Whenever I do an average of 500, I either learn
something new (small f2l trick or trigger), and I
almost always break some kind of record in a category
(average of 100, average of 10, single, the avg of
500, or something, etc.).  When I do these long
sessions (in a single sitting or 2), I learn which
last layer algs do not work for me, and which algs I
need to work on.  To simply put it out, I am still
"mastering" Fridrich f2l and last layer, and I think
there is yet much improvement to be made on the
current system.
However, I believe zb, with extensive practice and
training, can lead to similar results, in a sense that
with enough experience in mind, the system itself will
become a "no brainer," but I think it will take much
longer (atleast for me) to understand zb like I do
Fridrich.  I have done sub 14 times with full zb, and
these times in particular were much _easier_ to obtain
than a sub 14 fridrich time- and I think this will be
the general ideal, (on average of course).  A smoother
and slower zb solve can get a "super fast moving"

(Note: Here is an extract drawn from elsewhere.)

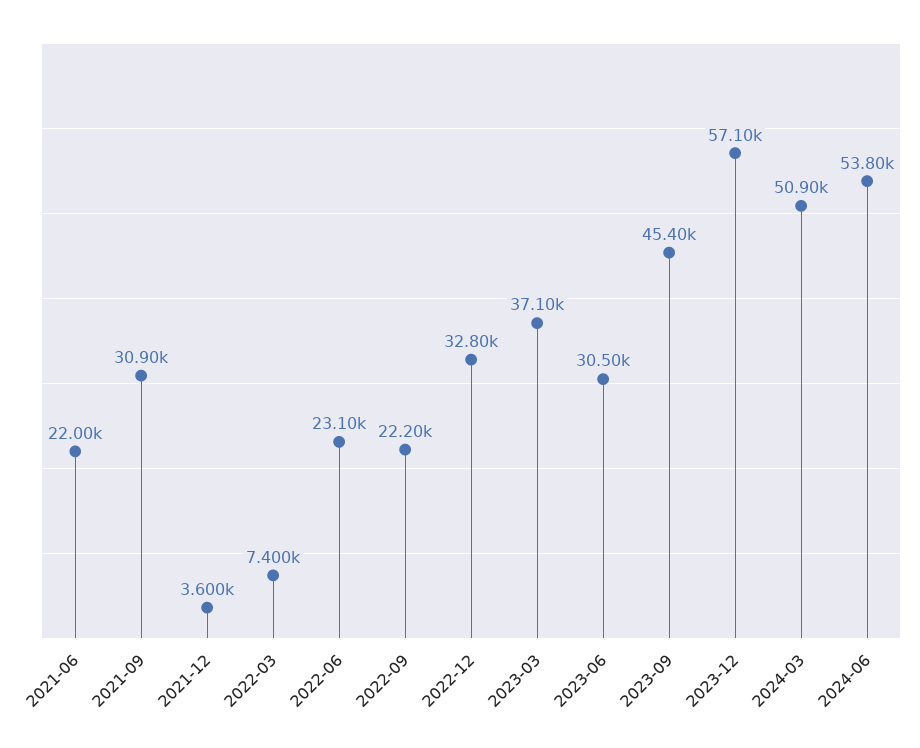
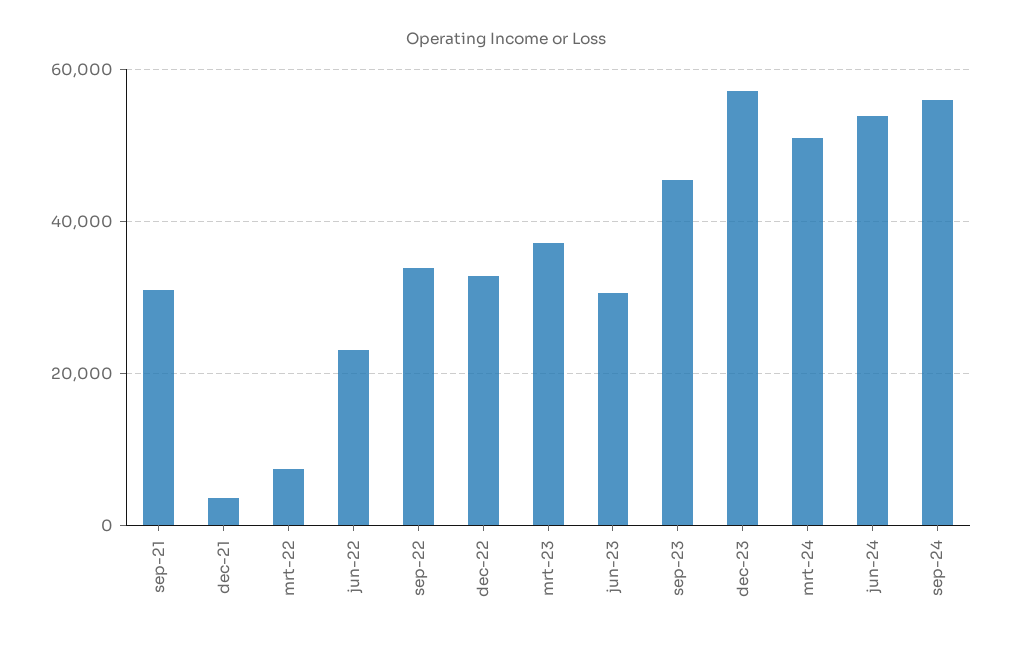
2021-06: 22000 -> none
2022-09: 22200 -> 34000
sep-24: none -> 56000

fridrich time, in other words.
As far as recoginition goes, I do believe it goes
beyond just "oh look at this and execute."  It does
need to be refined (to be a "science," if you will),
for it's much more advanced.  I think reaching new
levels, one can be comfortable with the recognition. 
Thousands of solves will be required to picture the
last laer cases as a whole (like I do with fridrich
last layer), but yes I do believe it is possible.  I'm
not just saying this; I decided to do a few 24 hour
marathons using ONLY ZB (on my own in my room, of
course- not for records) once I know full ZB, and the
purpose of this will be to conquer the recognition
hurdles with the known cases.  Sure, the cases would
be learned, but recognizing them is a different

When it comes to me, I learn all the necessary cases
for the system to be full, then I practice like crazy;
that's how I'm approaching zb, atleast.  That's me.

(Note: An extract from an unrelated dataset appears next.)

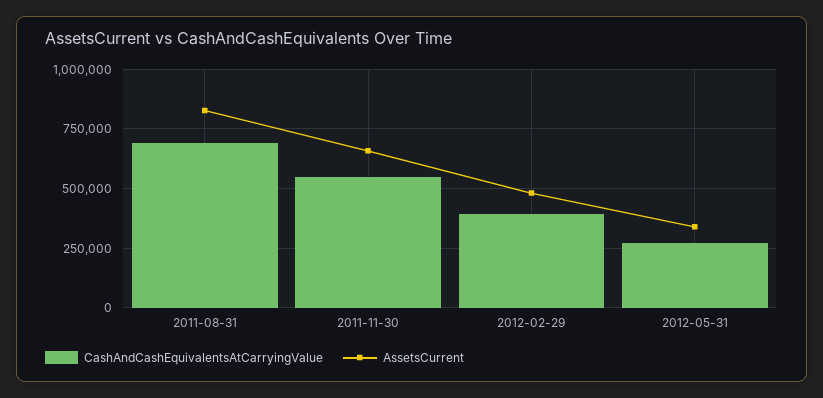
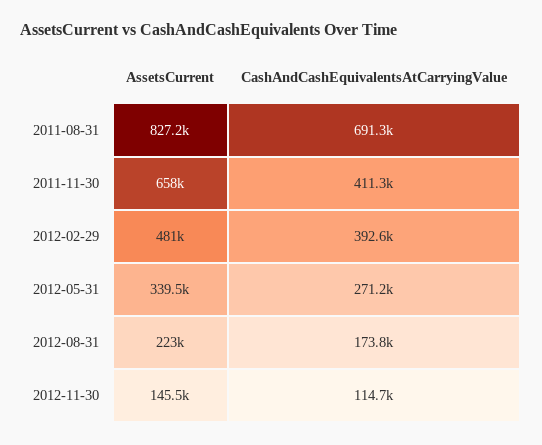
CashAndCashEquivalentsAtCarryingValue, 2011-11-30: 550000 -> 411300
AssetsCurrent, 2012-08-31: none -> 223000
CashAndCashEquivalentsAtCarryingValue, 2012-08-31: none -> 173800
AssetsCurrent, 2012-11-30: none -> 145500
CashAndCashEquivalentsAtCarryingValue, 2012-11-30: none -> 114700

Though I don't think I will know zb by 2007, I do
believe I will know it in the course of a couple
years.  This is only my opinion, and I could be wrong,
but that's how I see it.  I've put a lot of thought
into this as well.
-Brent M

--- cmhardw <[EMAIL PROTECTED]> wrote:

> Hey everyone,
> I recently have been having some doubts about ZB,
> which I would prefer
> not to be having, but I wanted to bring them up.

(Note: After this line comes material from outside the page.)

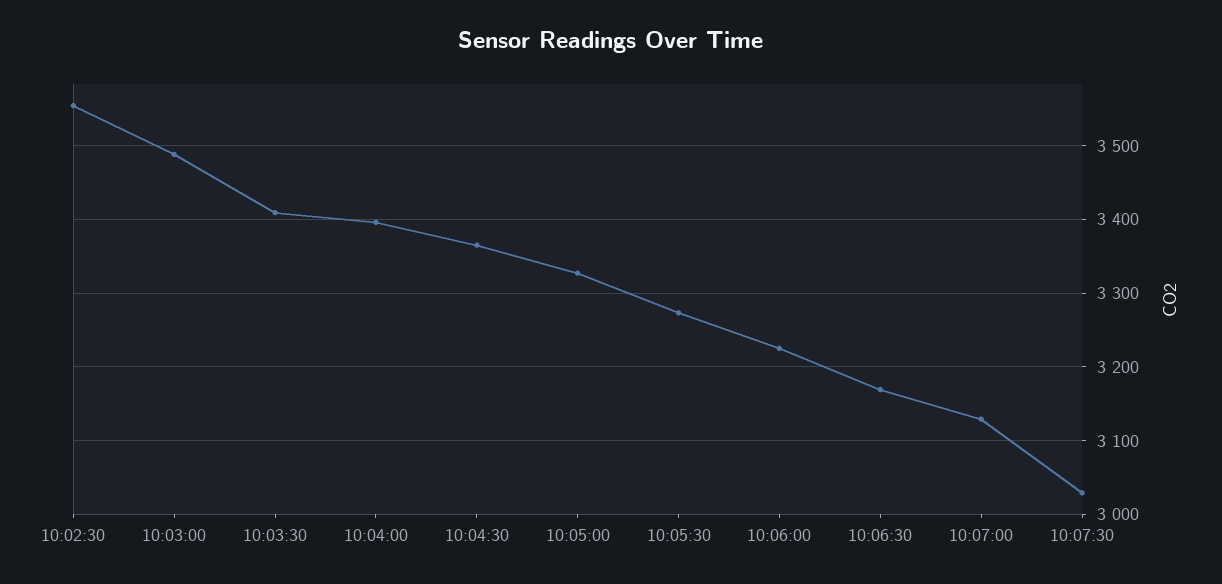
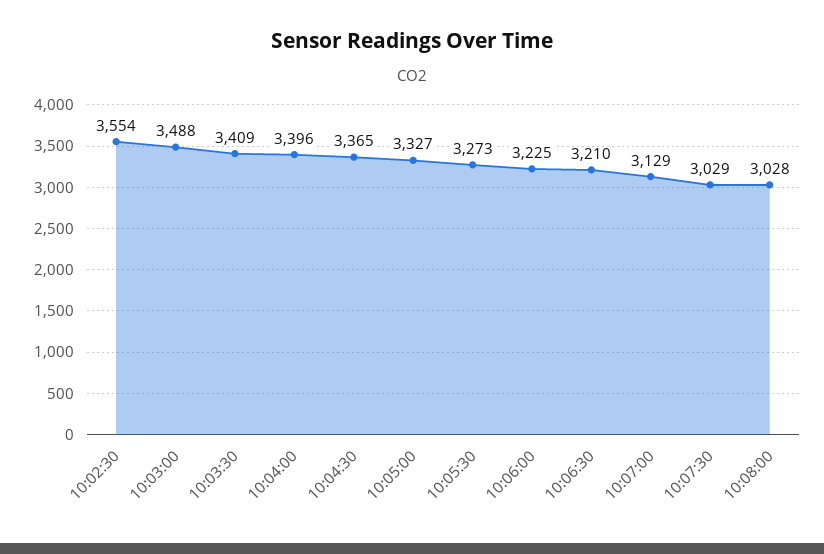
10:06:30: 3170 -> 3210
10:08:00: none -> 3028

> I recently met with Dan Knights and asked him what
> he thought about
> ZB.  His response was, for the most part, that it
> seemed like a good
> method but that recognition seems that it would be a
> big problem.
> I also have noticed that I still delay quite a bit
> using the block
> method for my ZBLL cases.
> I'm at a dilemma.  I have been talking with lots of
> people about
> Fridrich after the 2005RWC and have found lots of
> really useful ways
> to drop my average.  I even think now that I could
> get sub-15 with
> Fridrich were I to just implement all the changes
> that I should implement.
> Also though, I really am curious about the potential
> for ZB.  I know
> that if I don't try it out myself, knowing all or at
> least almost all
> of it, my curiosity of whether or not it is a
> worthwhile method would
> eventually drive me insane.
> So I'm stuck.  I have two methods that both require
> quite a bit of
> work to learn/master and only 24 hours in a day.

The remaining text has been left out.